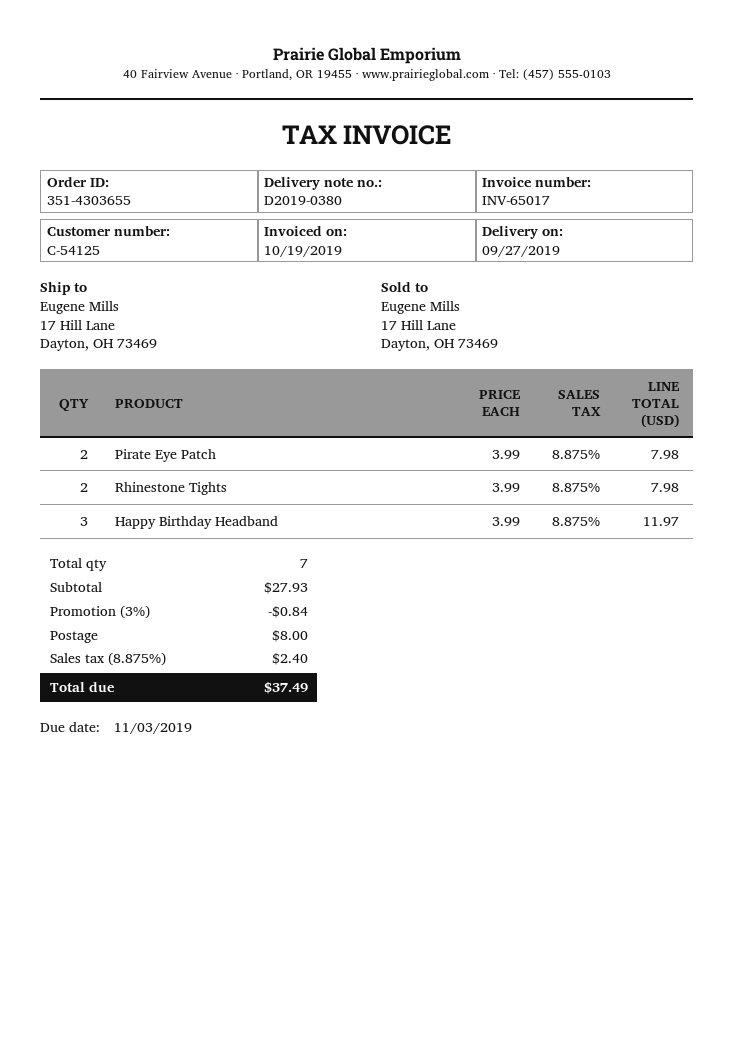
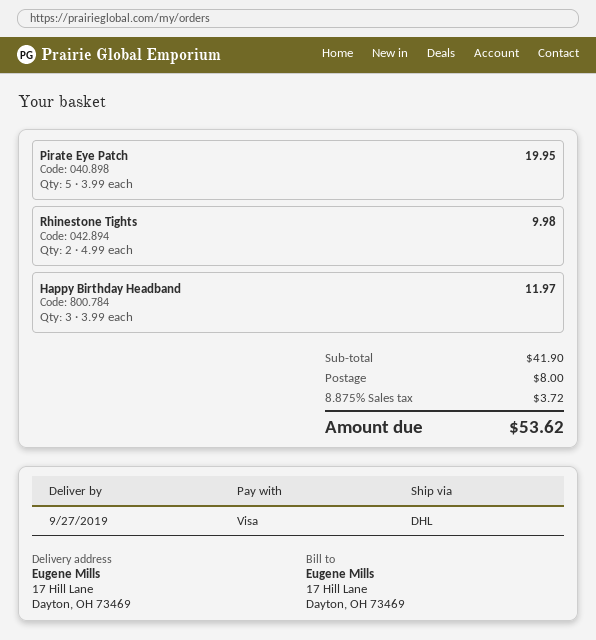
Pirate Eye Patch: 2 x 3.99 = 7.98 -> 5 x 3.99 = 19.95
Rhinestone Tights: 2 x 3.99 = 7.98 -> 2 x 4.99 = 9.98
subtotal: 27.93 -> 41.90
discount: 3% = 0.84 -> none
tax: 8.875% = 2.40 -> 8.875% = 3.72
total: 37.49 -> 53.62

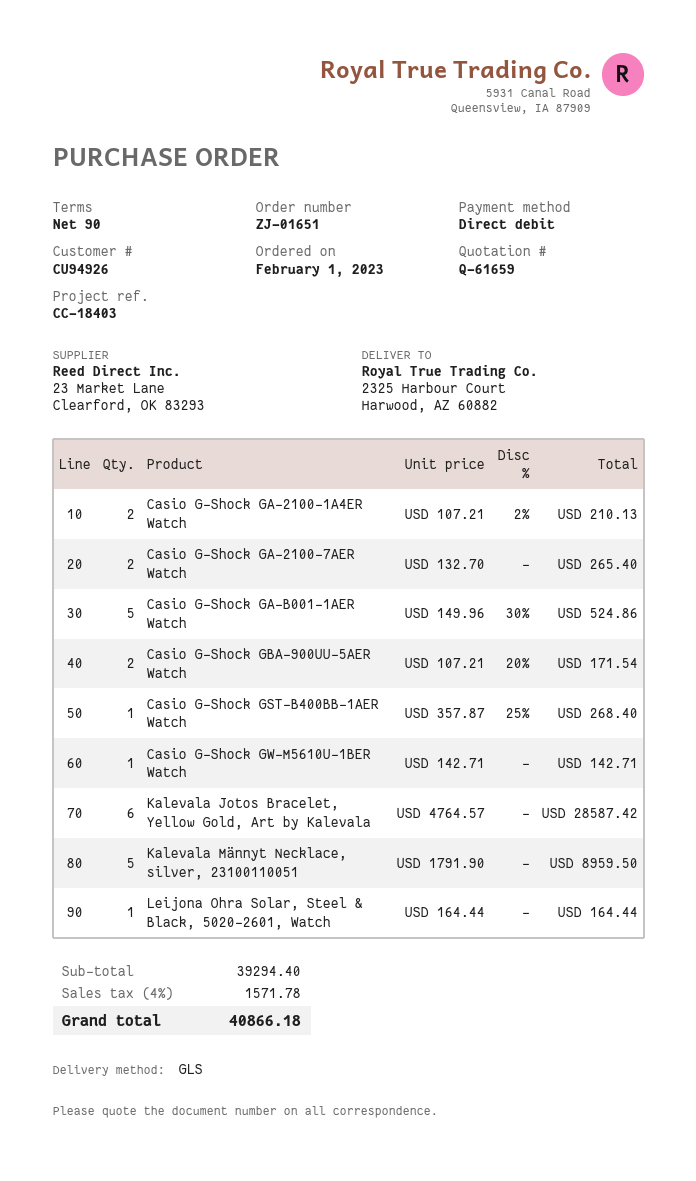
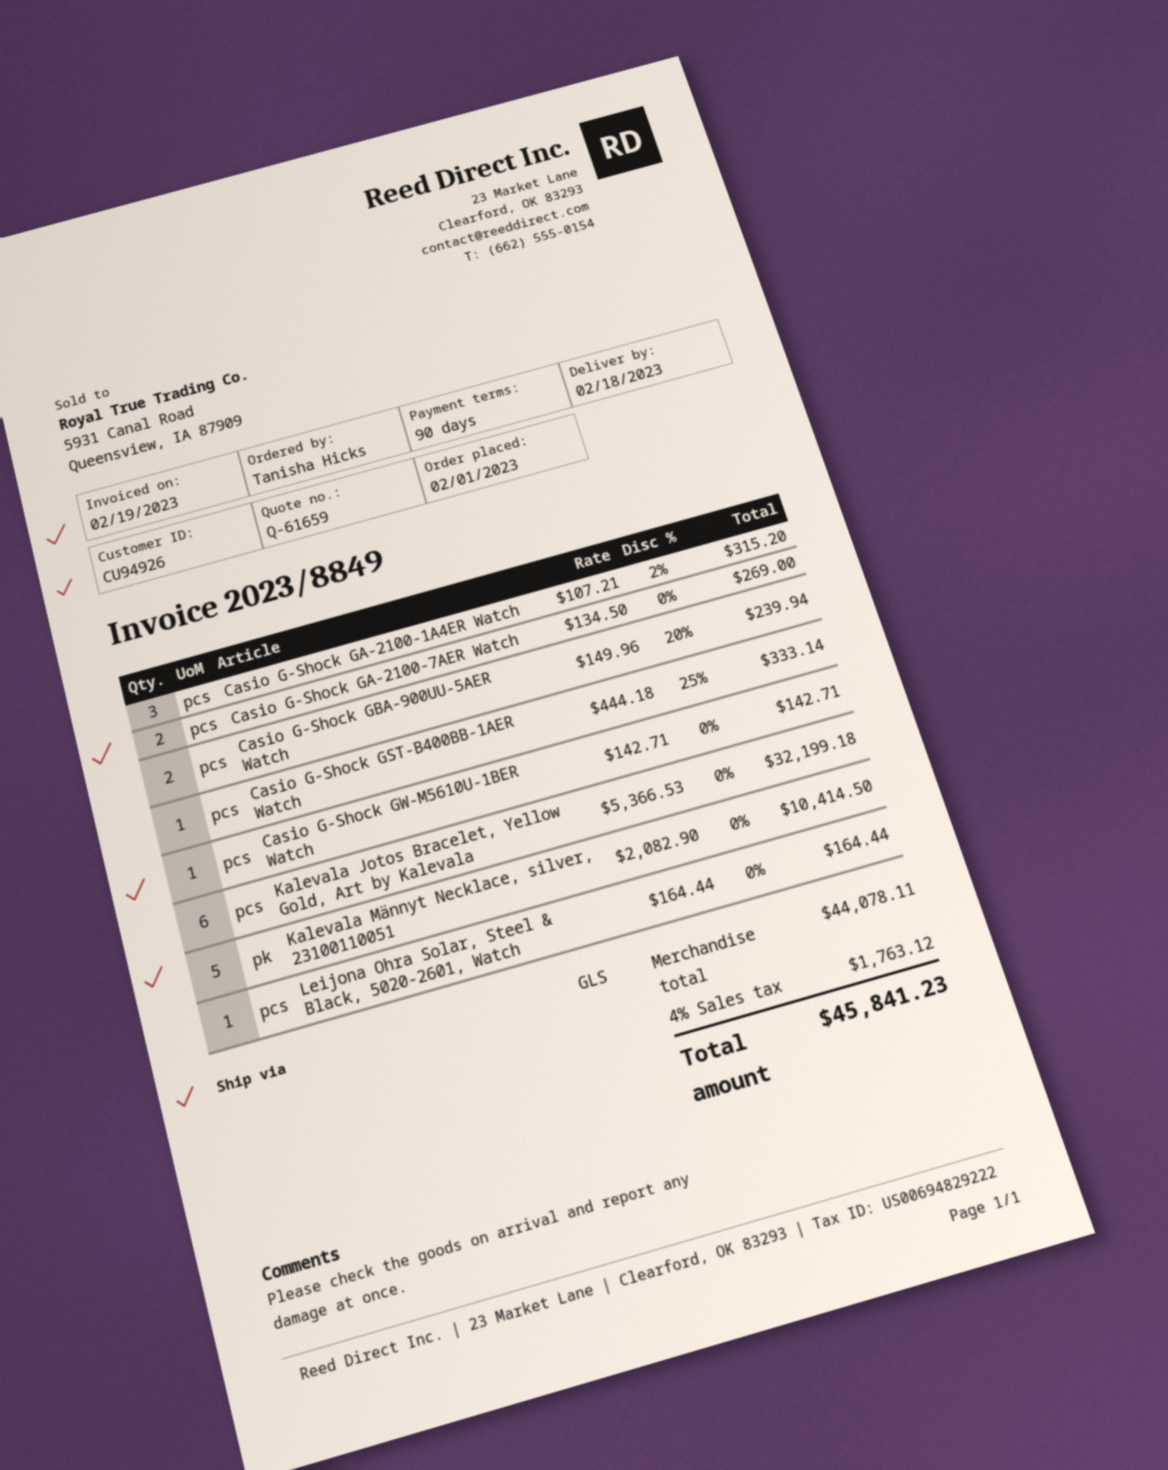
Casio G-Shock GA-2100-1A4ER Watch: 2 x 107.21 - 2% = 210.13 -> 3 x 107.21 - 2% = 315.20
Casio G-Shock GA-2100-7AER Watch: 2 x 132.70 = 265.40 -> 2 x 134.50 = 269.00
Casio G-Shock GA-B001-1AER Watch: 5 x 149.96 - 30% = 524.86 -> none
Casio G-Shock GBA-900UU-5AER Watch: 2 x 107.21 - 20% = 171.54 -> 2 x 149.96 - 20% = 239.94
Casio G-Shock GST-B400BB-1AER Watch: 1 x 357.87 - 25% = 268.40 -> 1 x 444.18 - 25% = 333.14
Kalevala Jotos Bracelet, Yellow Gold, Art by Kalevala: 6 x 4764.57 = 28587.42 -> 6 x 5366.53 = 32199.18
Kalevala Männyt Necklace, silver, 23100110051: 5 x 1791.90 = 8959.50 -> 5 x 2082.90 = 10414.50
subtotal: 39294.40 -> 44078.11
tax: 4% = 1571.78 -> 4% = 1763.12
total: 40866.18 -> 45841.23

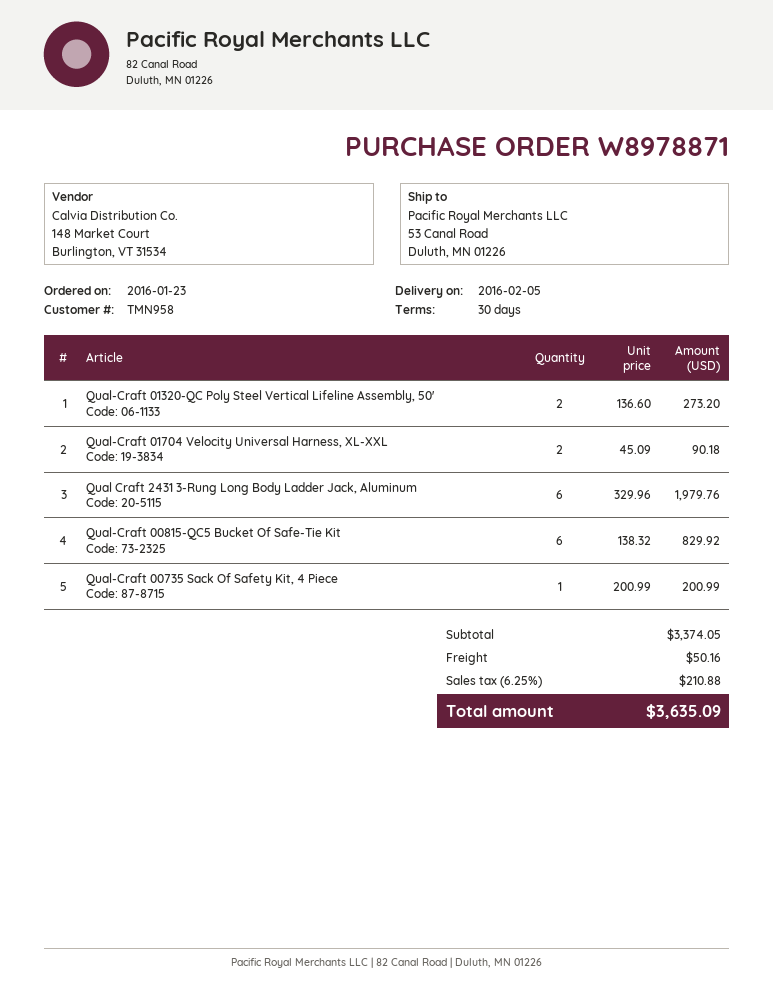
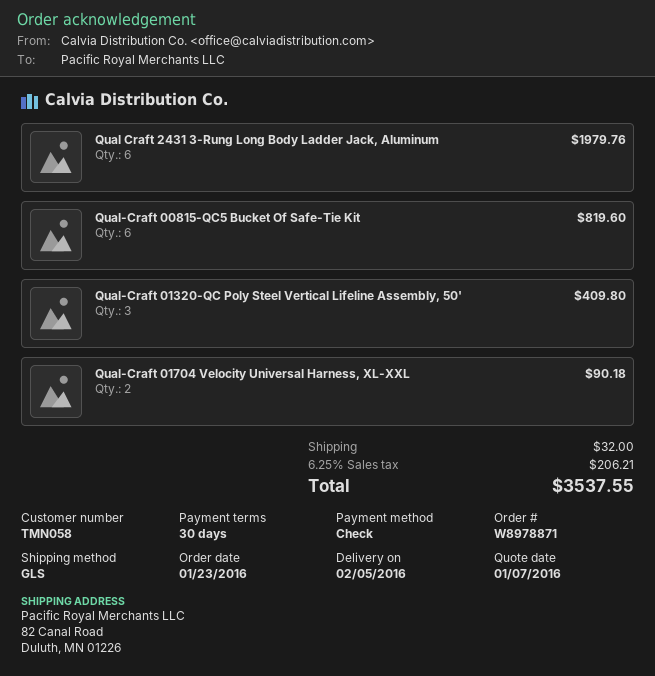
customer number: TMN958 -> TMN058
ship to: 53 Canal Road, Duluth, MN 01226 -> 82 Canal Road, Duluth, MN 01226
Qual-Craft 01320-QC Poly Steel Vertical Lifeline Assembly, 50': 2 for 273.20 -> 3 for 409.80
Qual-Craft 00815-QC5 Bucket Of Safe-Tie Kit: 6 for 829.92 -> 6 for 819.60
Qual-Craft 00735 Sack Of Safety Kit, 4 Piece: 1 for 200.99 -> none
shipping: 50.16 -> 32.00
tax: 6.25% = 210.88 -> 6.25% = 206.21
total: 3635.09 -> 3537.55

● ● ● ●

Task to complete
Exact copies of the lines from the one holding "Qual-Craft 00735 Sack" to the end of the entries are all that should be written.

Your response
Qual-Craft 00735 Sack Of Safety Kit, 4 Piece: 1 for 200.99 -> none
shipping: 50.16 -> 32.00
tax: 6.25% = 210.88 -> 6.25% = 206.21
total: 3635.09 -> 3537.55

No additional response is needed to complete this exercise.